Вокруг, я знаю, миры снов-сознаний. Неопределенность сходящей сюда темноты сама чего-то рождает – я смог легко допустить, что за плечами ко мне приближаются лица – с кем был знаком, все с выраженьем почти что хорошим. Я был когда-то притянут их светом. От них здесь все и зависит – они все мне присудили молчать, ну а себе – быть незримыми глазом. Странно, ведь я все отдал, и им идти за мной незачем больше. И спорить с ними нельзя – раньше и незачем было, ну а сейчас бесполезно – что непрактично быть просто практичным, быть, например, непорядочным глупо. Я был не прав, когда что-то от них захотел, и, соответственно, они тогда от меня захотели. Нет маловажных деталей – все они потом стреляют. Все это я видел раньше, всегда, только зачем-то не верил. Собственный взгляд мой распался, и я смотрю их глазами.
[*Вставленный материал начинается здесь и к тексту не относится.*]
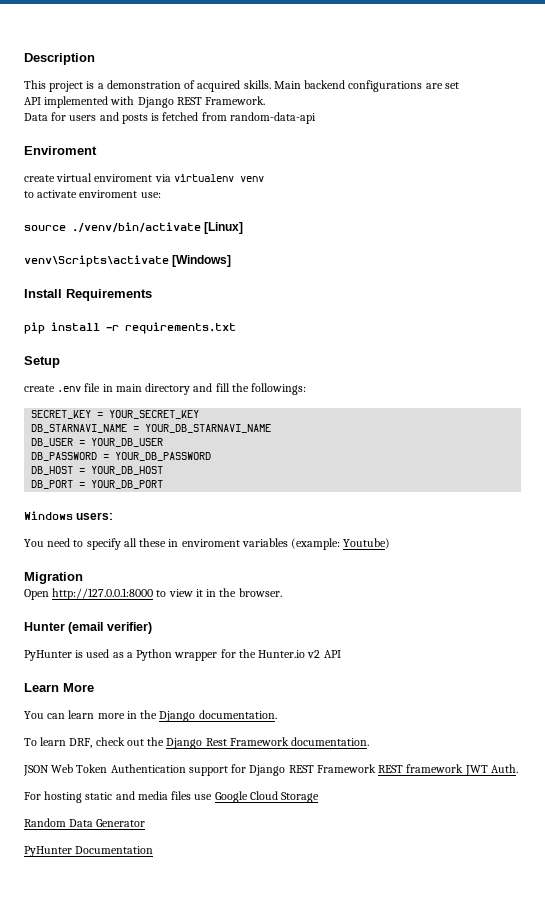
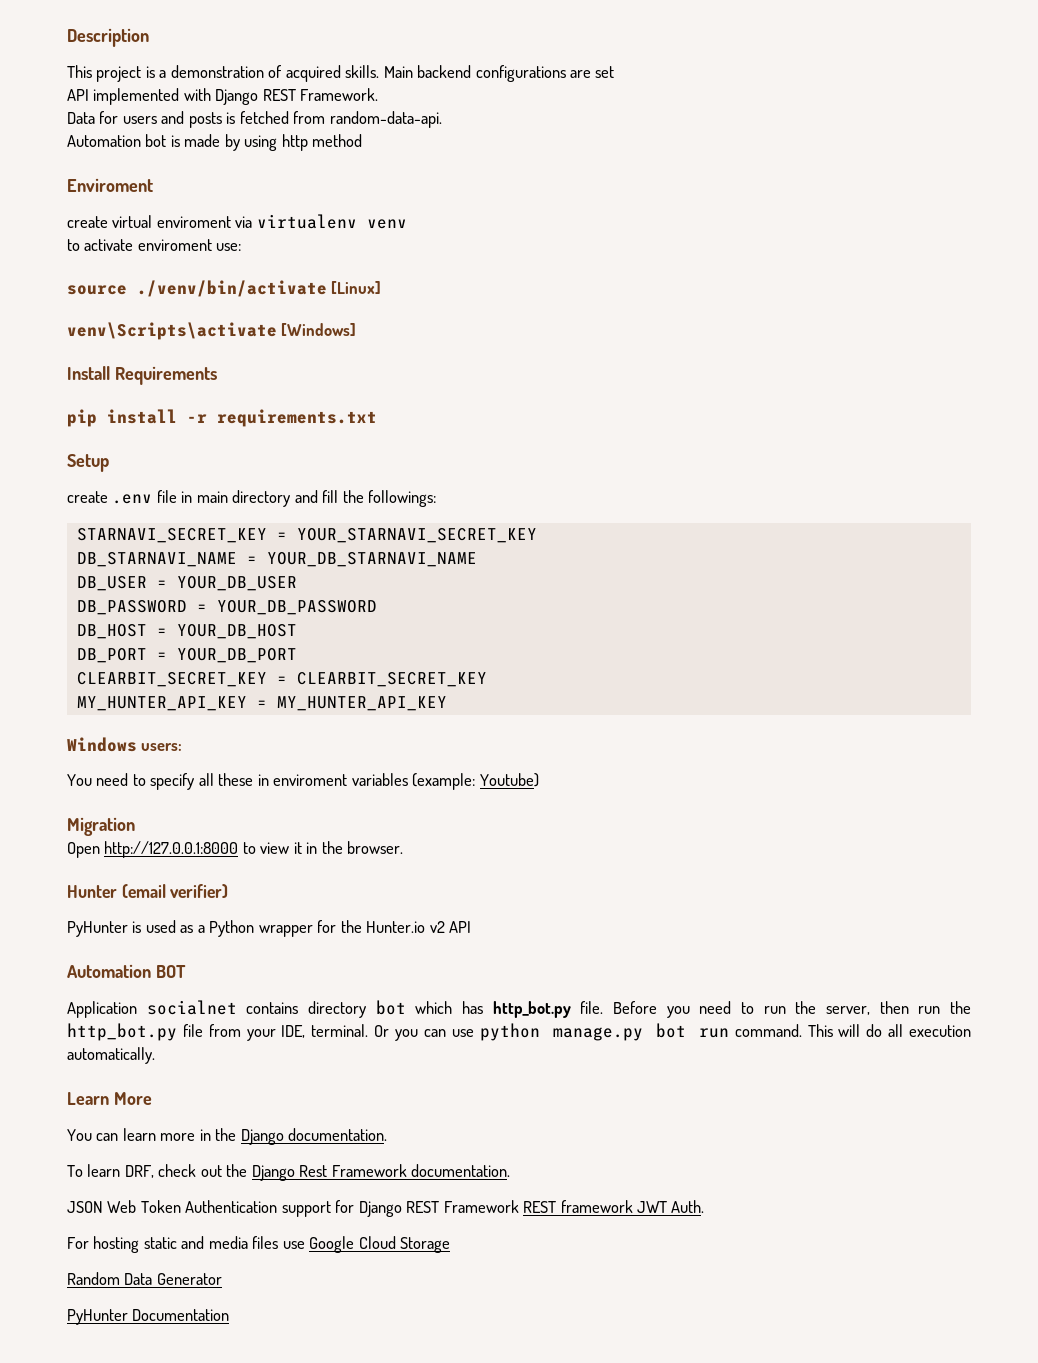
- Data for users and posts is fetched from random-data-api
+ Data for users and posts is fetched from random-data-api.
+ Automation bot is made by using http method
- SECRET_KEY = YOUR_SECRET_KEY
+ STARNAVI_SECRET_KEY = YOUR_STARNAVI_SECRET_KEY
+ CLEARBIT_SECRET_KEY = CLEARBIT_SECRET_KEY
+ MY_HUNTER_API_KEY = MY_HUNTER_API_KEY
+ Automation BOT
+ Application socialnet contains directory bot which has http_bot.py file. Before you need to run the server, then run the http_bot.py file from your IDE, terminal. Or you can use python manage.py bot run command. This will do all execution automatically.

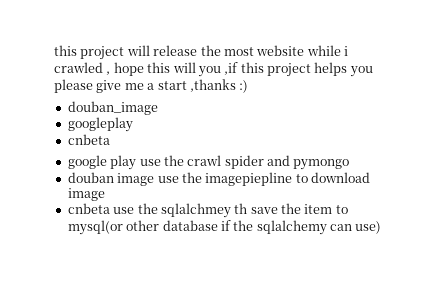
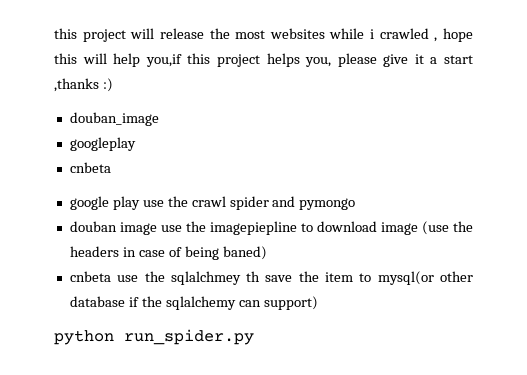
- this project will release the most website while i crawled , hope this will you ,if this project helps you please give me a start ,thanks :)
+ this project will release the most websites while i crawled , hope this will help you,if this project helps you, please give it a start ,thanks :)
- douban image use the imagepiepline to download image
+ douban image use the imagepiepline to download image (use the headers in case of being baned)
- cnbeta use the sqlalchmey th save the item to mysql(or other database if the sqlalchemy can use)
+ cnbeta use the sqlalchmey th save the item to mysql(or other database if the sqlalchemy can support)
+ python run_spider.py

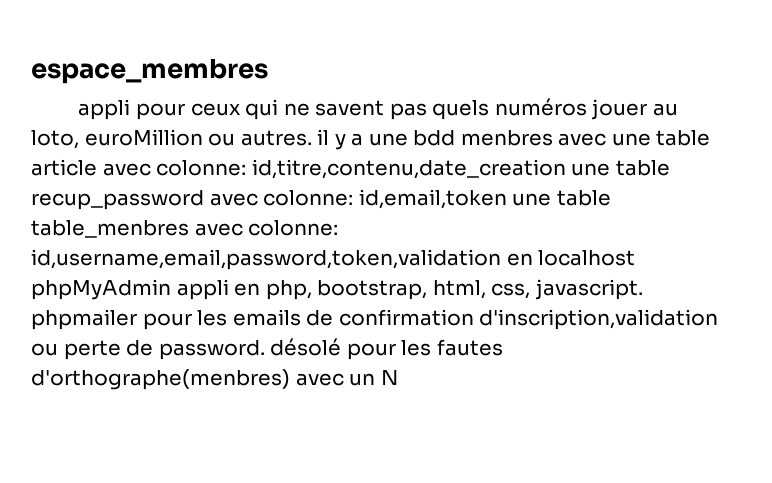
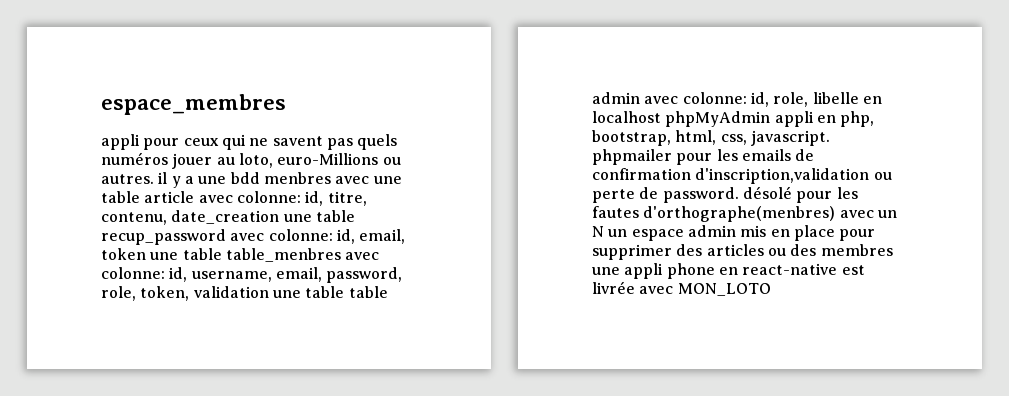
- appli pour ceux qui ne savent pas quels numéros jouer au loto, euroMillion ou autres. il y a une bdd menbres avec une table article avec colonne:
+ appli pour ceux qui ne savent pas quels numéros jouer au loto, euro-Millions ou autres. il y a une bdd menbres avec une table article avec colonne:
- id,titre,contenu,date_creation une table recup_password avec colonne:
+ id, titre, contenu, date_creation une table recup_password avec colonne:
- id,email,token une table table_menbres avec colonne:
+ id, email, token une table table_menbres avec colonne:
- id,username,email,password,token,validation en localhost phpMyAdmin appli en php, bootstrap, html, css, javascript. phpmailer pour les emails de confirmation d'inscription,validation ou perte de password. désolé pour les fautes d'orthographe(menbres) avec un N
+ id, username, email, password, role, token, validation une table table admin avec colonne: id, role, libelle en localhost phpMyAdmin appli en php, bootstrap, html, css, javascript. phpmailer pour les emails de confirmation d'inscription,validation ou perte de password. désolé pour les fautes d'orthographe(menbres) avec un N un espace admin mis en place pour supprimer des articles ou des membres une appli phone en react-native est livrée avec MON_LOTO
Лязгнула сзади решетка под аркой. Тут поворот, не люблю повороты. Вечная яма в асфальте.
У каждой роли есть маска. Ты в чем-то слаб, и тогда она, будто чулок, мнет твои черты лица в напряженьях, они уходят внутрь в душу. И им навстречу всплывает такое, что ты и знать-то не хочешь. И уже даже внутри для тебя не остается пространства. И говоришь то, что стыдно. А потом с этим приходится жить, очень стараться не помнить, и много раз снова вляпаться в это. Если уж черт угораздит родиться опять, я бы хотел это помнить…
Я был всегда убежден – самое глупое, что может быть, это судить не себя в том, что с тобою случилось. Не то чтоб я поглупел, просто вижу сейчас – жалко, что верил в чужое. Никто об этом меня не просил, но я судил по лучшим их сторонам, не ожидая иного. Лохов здесь любят, и за фантазии нужно отдать натуральным. За все хорошее я заплатил, но я не видел, чтоб кто-то платил за плохое. Думаешь, они на что-то никак не пойдут, так как не смогут жить с таким позором – нет, ведь живут, не страдают, но вот уже много лет мне видеть их неудобно, и дно – двойное, тройное… – им мир уже не учитель. Стоит их вспомнить, почти ото всех сразу становится тошно, от остальных – тоже гадко, но позже. Кто, кем, за что осужден – или вот это их норма? Но безнадежней другое – все теперь неинтересны.
Полупустое пространство двора – стены здесь под цвет картона, несколько окон вверху желто-красны – видно свисание люстр, свет их въедается в щеки, а остальные все черны. Может быть, там-то и есть потусторонние лица – от них волна раздраженья, и ноги вязнут в песке коридоров. Я не завидую тем, кто внутри – здесь воздух больше. Хочется даже услышать здесь низкий звук труб. Было бы правильно, если бы был под ногами провал, куда бы все улетало, но нас таких пустота не приемлет. Пусть даже кто-то нацелит сюда большой палец, только измажет об черный асфальт, он ничего не придавит. Клен, словно поднял вверх руки, но сам не знает, зачем это сделал, и они там истончились. Темные хлопья летят позади, впереди пусто, мандражно.
Сколько раз вывернешь ты этот мир – столько получишь другую изнанку. Все выгибается в нечто иное, только, отчасти, ты сам остаешься.
4. В калейдоскопе
Душа это, может быть, то, что увидел когда-то. Голубизна, почти ставшая синью, неразличимые вихри. Если прикрыть глаза, то скоро в них видишь жизнь – в них тоже есть свое дело. Днем облака здесь редки – те, что отстали, лишь еле ползут, чтоб уже ночью в траве стать росой или спуститься на камни. В очень большом – до границ с фиолетовым маревом, что поднимается до черноты, ультрамарине, пропитанном светом, им все неважно. И пятитысячный ставший уже ледниками хребет они не видят. Там мне лет пять, и плоскость мягкой воды Иссык-Куля. На само солнце смотреть здесь нельзя, но невозможно не чувствовать света. Все было потусторонним. Возле арыков, создав воде тень, шли тополя, как шуршащие свечи. В более плотной тени от садов не было слышно ни звука, кроме другого шуршания. Улицы шли, уходили, в них по утрам даже было прохладно. Центр был наивней – на тротуарах жар просто давил – не те деревья, тень их лежала внизу островками, стены домов и асфальт, нагреваясь, лучились.